3. Tiered Storage. Not every embedding needs to live in hot pgvector memory. I partition by query frequency: documents queried in the last 30 days stay hot in pgvector, 30-90 days go to warm storage (compressed, still queryable), and anything older gets archived to cold S3. This cut our Supabase compute tier by 40%.
4. Batch Processing Off-Peak. New content gets embedded in nightly batch jobs instead of synchronously at ingest time. Off-peak compute is cheaper, and batching lets me deduplicate and optimize chunk boundaries before they hit the index.
5. Token-Aware Chunking. Every chunk is sized to maximize information density within the model's context window. No half-sentences, no padding. When your context window is the most expensive resource in the pipeline, waste is a direct cost leak.
The Eval Harness
Cost reduction means nothing if quality degrades. I needed a system that would catch regressions before users did.
Golden Dataset. I built a set of 500 query-answer pairs with human-labeled relevance scores. This is the ground truth — no synthetic shortcuts for the baseline.
Automated Metrics.
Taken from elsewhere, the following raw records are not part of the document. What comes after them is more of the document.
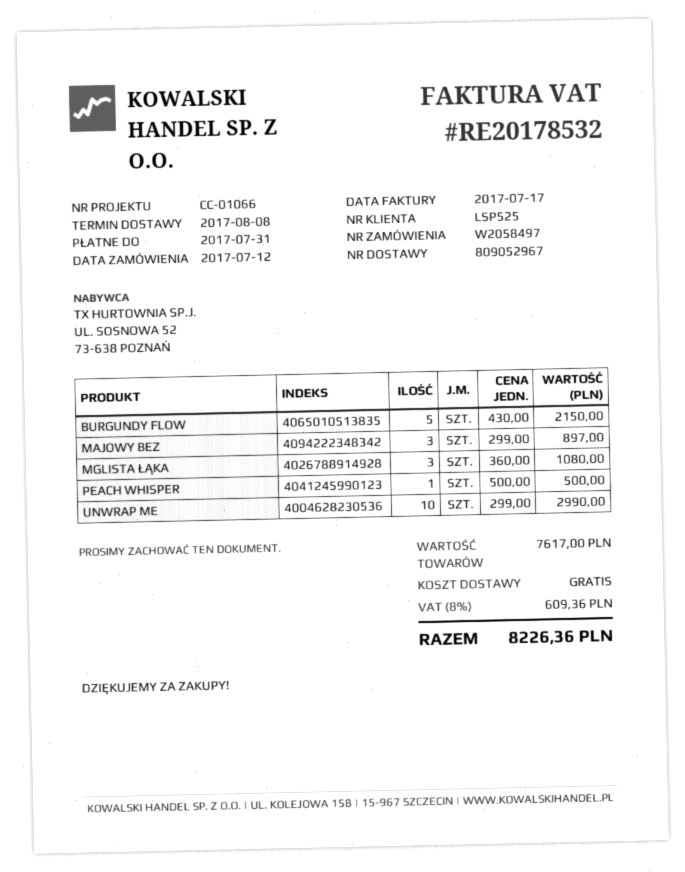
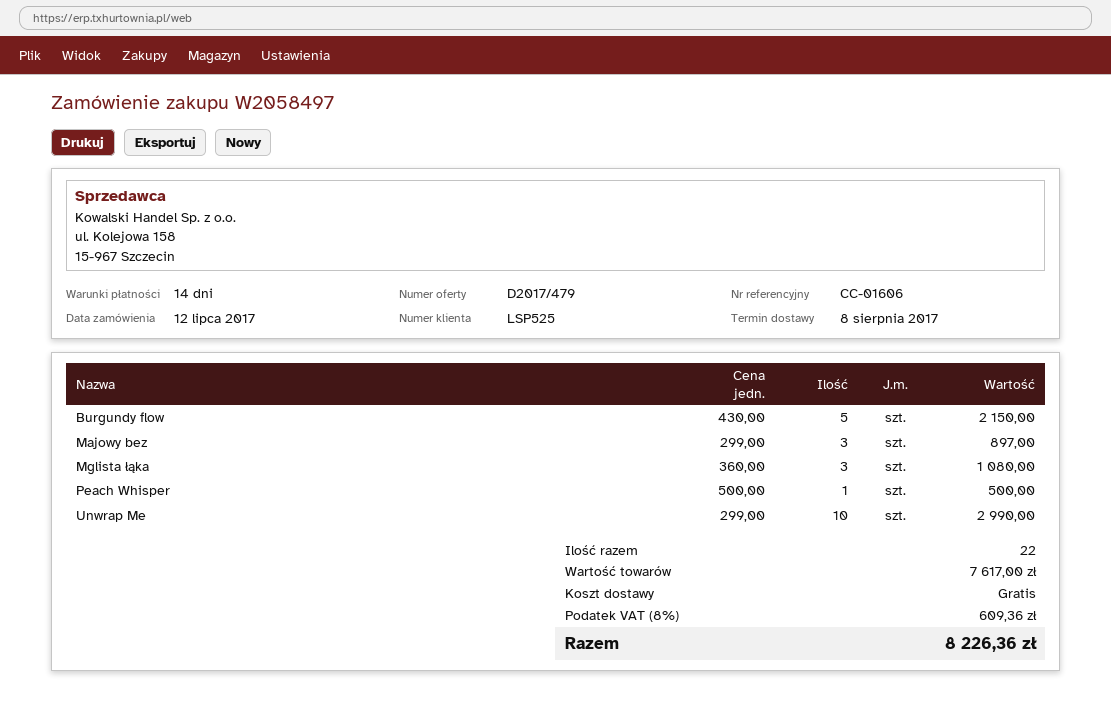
reference: CC-01066 -> CC-01606

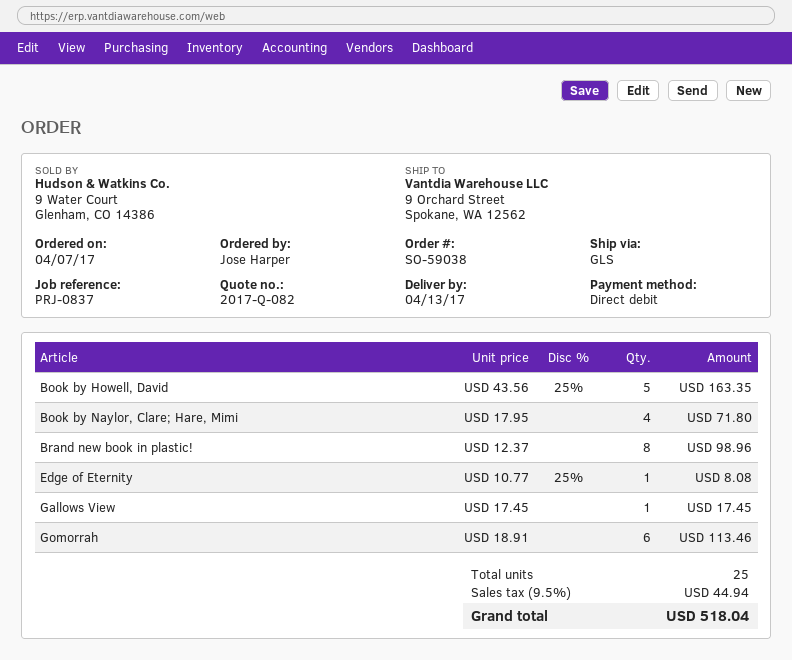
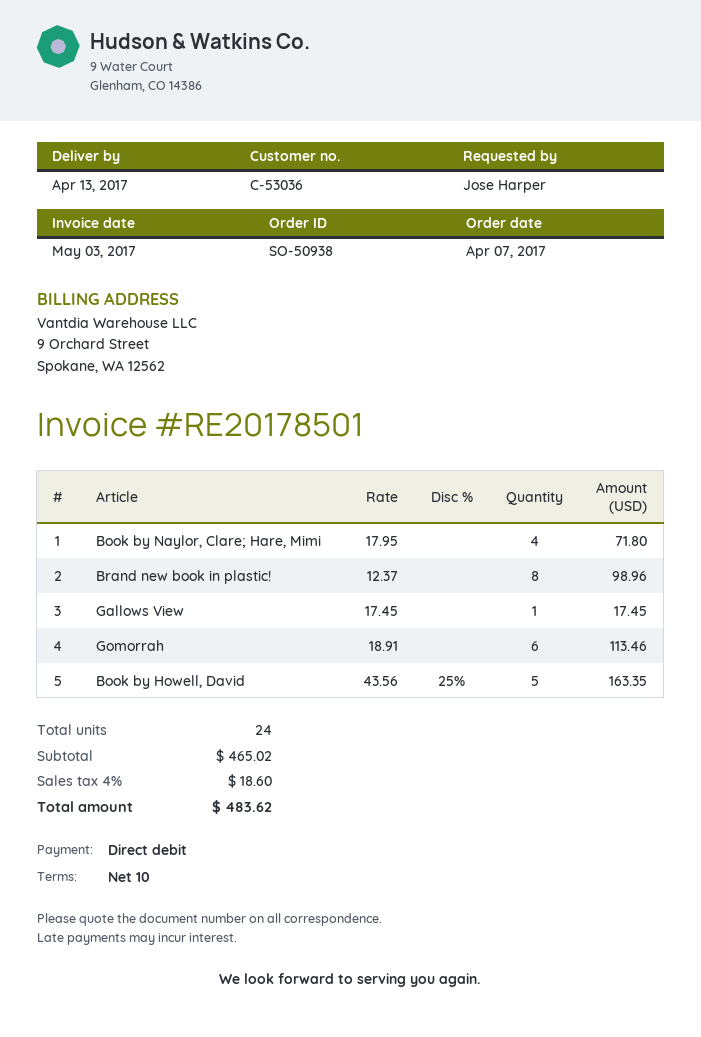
order number: SO-59038 -> SO-50938
Edge of Eternity: 1 x 10.77 - 25% = 8.08 -> none
total quantity: 25 -> 24
tax: 9.5% = 44.94 -> 4% = 18.60
total: 518.04 -> 483.62

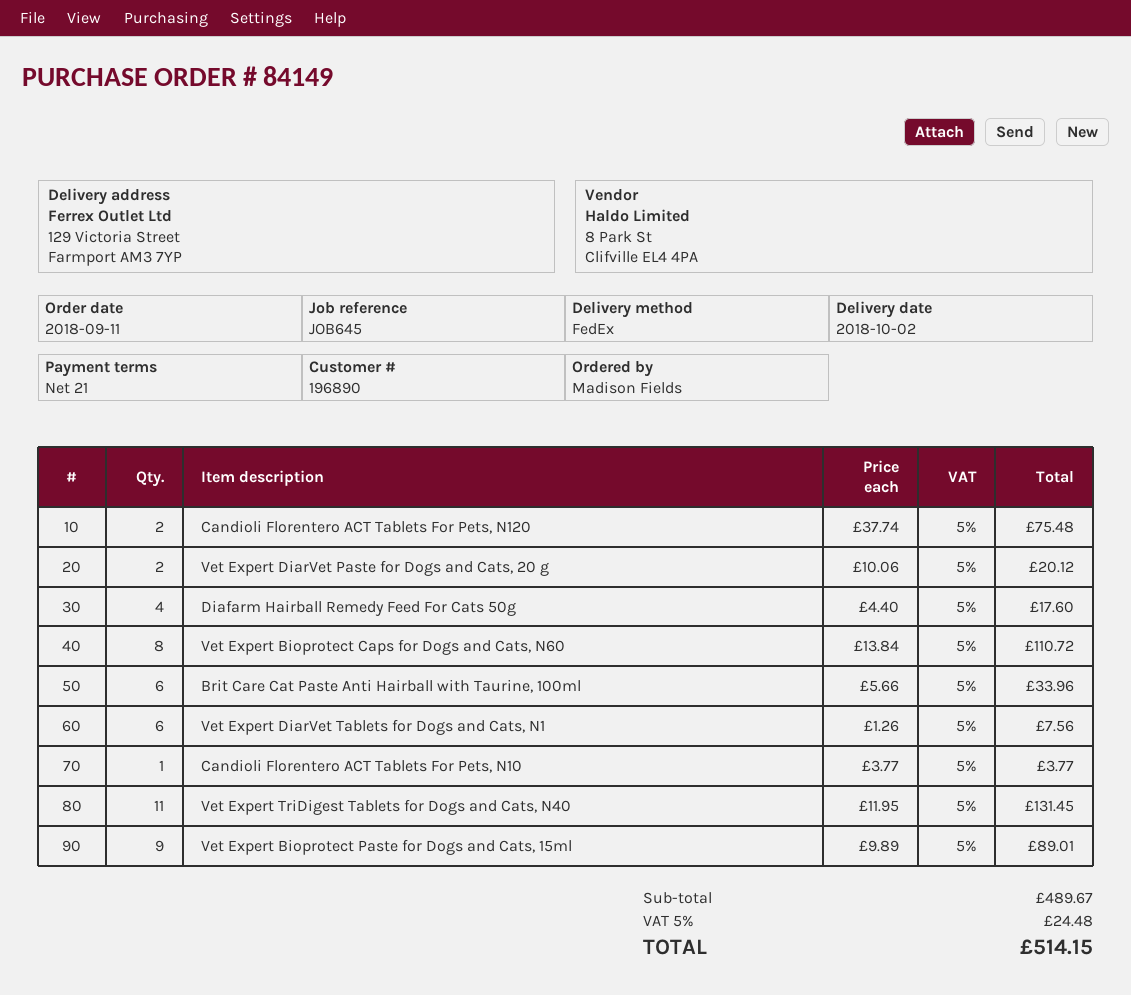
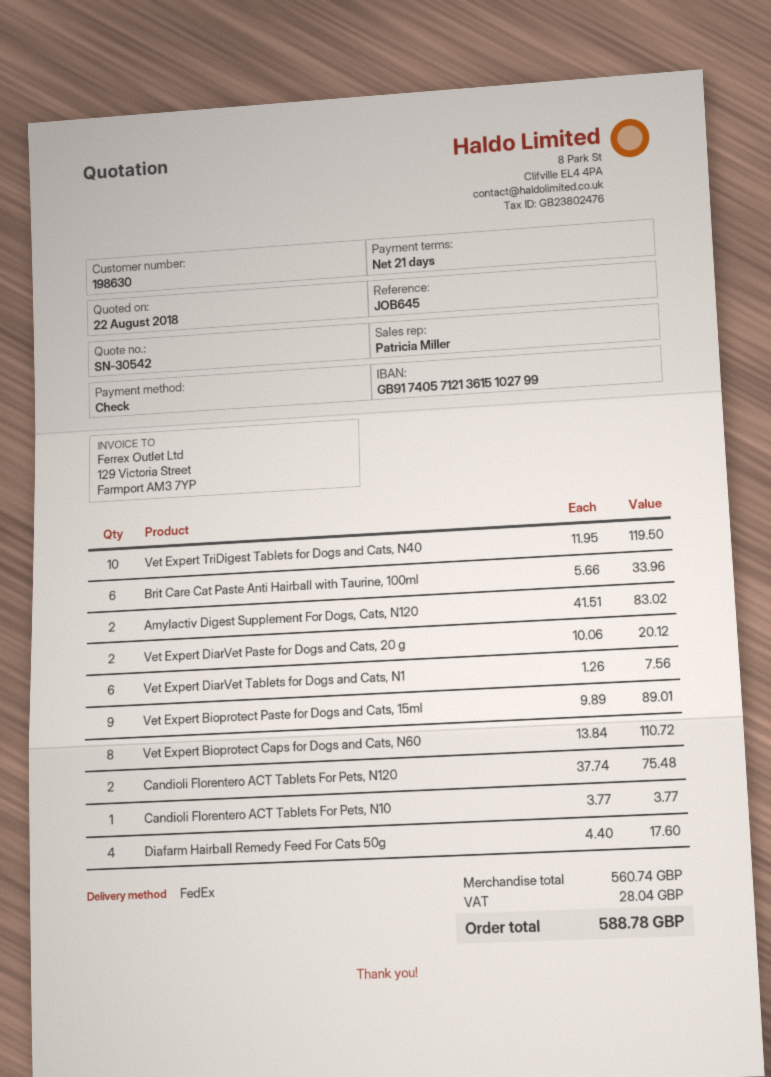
customer number: 196890 -> 198630
Vet Expert TriDigest Tablets for Dogs and Cats, N40: 11 x 11.95 = 131.45 -> 10 x 11.95 = 119.50
Amylactiv Digest Supplement For Dogs, Cats, N120: none -> 2 x 41.51 = 83.02
subtotal: 489.67 -> 560.74
tax: 24.48 -> 28.04
total: 514.15 -> 588.78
Every pipeline change triggers a suite that measures:
- Retrieval quality: Recall@10, MRR (Mean Reciprocal Rank), NDCG
- Generation quality: Factuality, faithfulness, and relevance scored by an LLM-as-judge against the golden set
Regression Gate. If any metric drops more than 2% from the last blessed run, the deploy is blocked. No exceptions. This is the reliability guardrail that lets me move fast on cost optimizations without shipping quality regressions.
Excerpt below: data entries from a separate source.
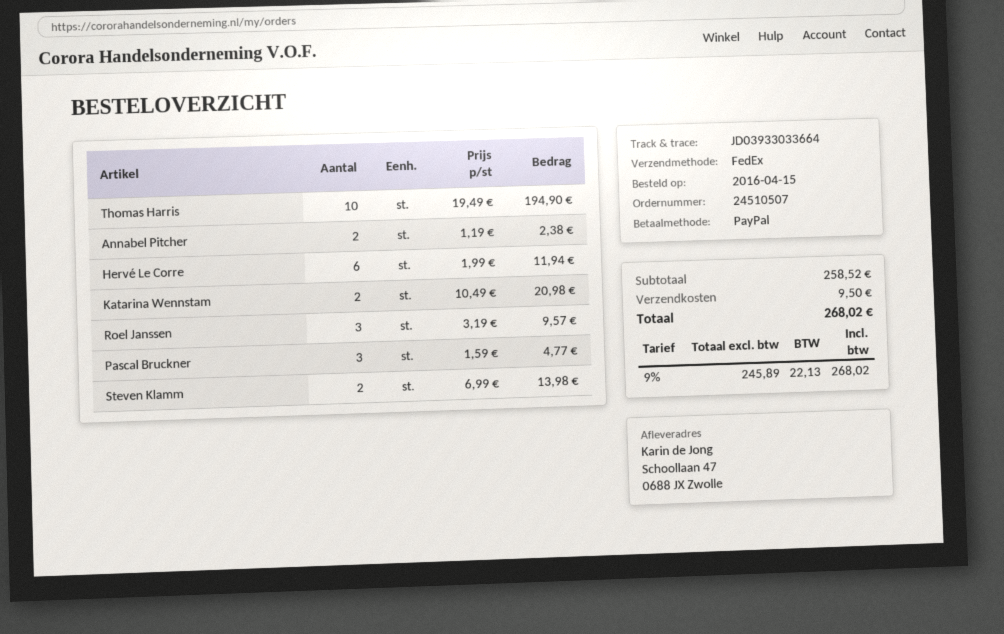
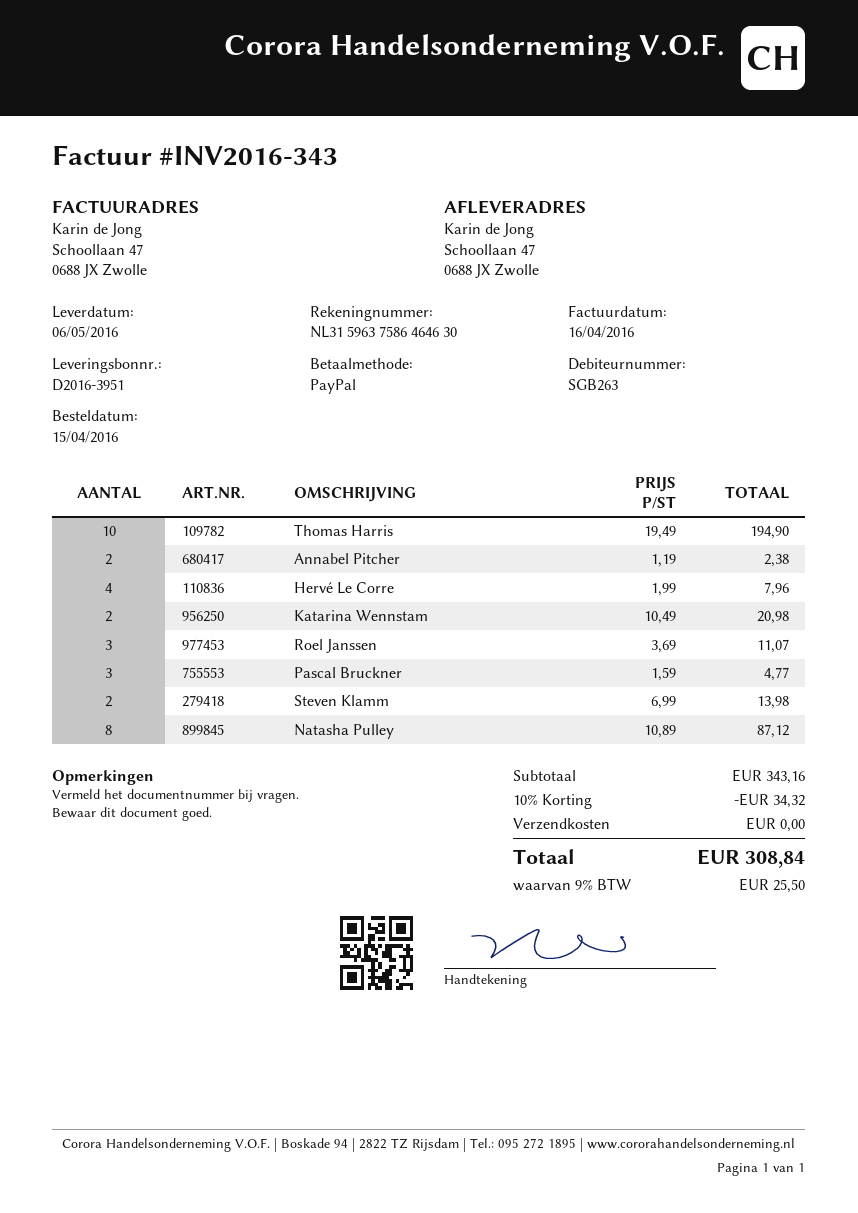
Hervé Le Corre: 6 x 1.99 = 11.94 -> 4 x 1.99 = 7.96
Roel Janssen: 3 x 3.19 = 9.57 -> 3 x 3.69 = 11.07
Natasha Pulley: none -> 8 x 10.89 = 87.12
subtotal: 258.52 -> 343.16
discount: none -> 10% = 34.32
shipping: 9.50 -> 0.00
tax: 9% = 22.13 -> 9% = 25.50
total: 268.02 -> 308.84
The Feedback Loop. Evals catch a regression. I diagnose whether it's a chunking issue, a retrieval issue, or a generation issue. Fix. Re-eval. Ship with confidence. This loop is what makes the system hardened — not any single component, but the discipline of measuring before and after every change.
Before and After
| Metric | Before | After | Change | |---|---|---|---| | Cost per query | $4.85 | $0.05 | -99% | | Recall@10 | 72% | 94% | +22 pts | | Latency (p50) | 2.8 s | 340 ms | -88% | | Latency (p95) | 8.1 s | 890 ms | -89% | | Hallucination rate | 14% | 3.2% | -77% | | Monthly infra cost (10K queries/day) | ~$145K | ~$1.5K | -99% |
The cost numbers are the headline, but the latency and accuracy gains matter just as much. Faster responses mean higher completion rates. Higher recall means fewer "I don't know" dead ends. Lower hallucination means users actually trust the output — and that trust is what drove the 482% engagement lift I reference elsewhere.
What I Learned
Caching is the highest-leverage cost lever. I expected the model tier optimizations to dominate. They didn't. Semantic caching alone was responsible for more than half the cost reduction because real user traffic is far more repetitive than synthetic benchmarks suggest.
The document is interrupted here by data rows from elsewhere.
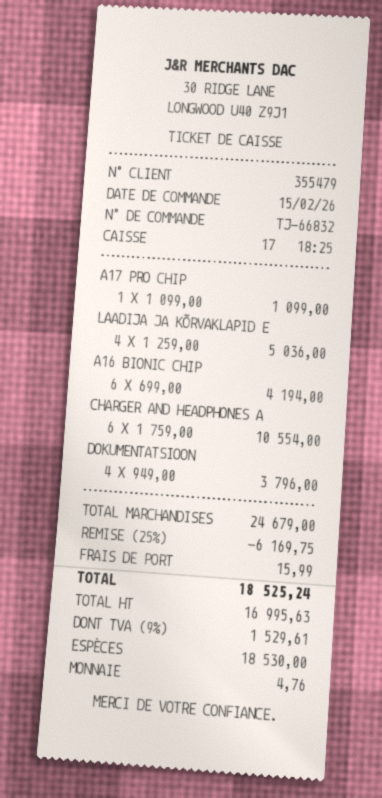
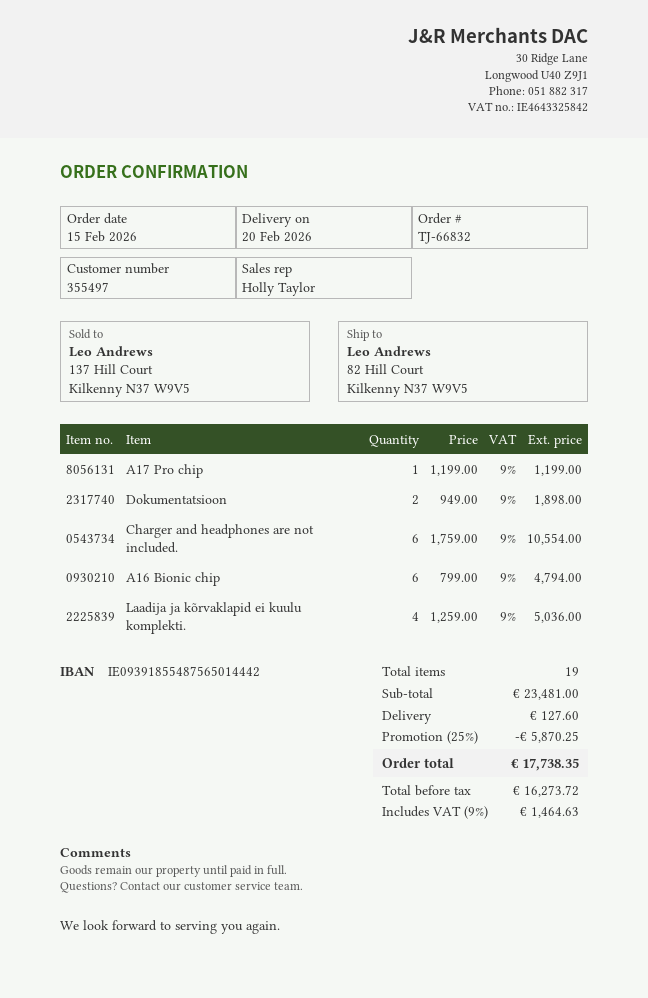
customer number: 355479 -> 355497
A17 PRO CHIP: 1 x 1099.00 = 1099.00 -> 1 x 1199.00 = 1199.00
A16 BIONIC CHIP: 6 x 699.00 = 4194.00 -> 6 x 799.00 = 4794.00
DOKUMENTATSIOON: 4 x 949.00 = 3796.00 -> 2 x 949.00 = 1898.00
subtotal: 24679.00 -> 23481.00
discount: 25% = 6169.75 -> 25% = 5870.25
shipping: 15.99 -> 127.60
net: 16995.63 -> 16273.72
tax: 9% = 1529.61 -> 9% = 1464.63
total: 18525.24 -> 17738.35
Hybrid search isn't optional. I started with pure vector retrieval
and kept hitting edge cases — exact product codes, error numbers,
proper nouns. Adding sparse retrieval via pg_trgm fixed an entire
class of failures I was trying to solve with better embeddings.
Evals are infrastructure, not a nice-to-have. Every time I skipped the eval step to "move faster," I introduced a regression that took longer to debug than the eval would have taken to run. The harness paid for itself in the first week.
Supabase pgvector is underrated for this workload. I evaluated Pinecone and Weaviate. Both are excellent, but for a system where I already need Postgres for auth, RLS, and application data, adding a separate vector database introduced network hops, billing complexity, and one more service to monitor. Keeping everything in Supabase was the systems thinking move: fewer components, fewer failure modes.
If I did this again, I'd build the eval harness first, before writing a single line of retrieval code. Having ground-truth measurements from day one would have saved me two weeks of "does this feel better?" guessing.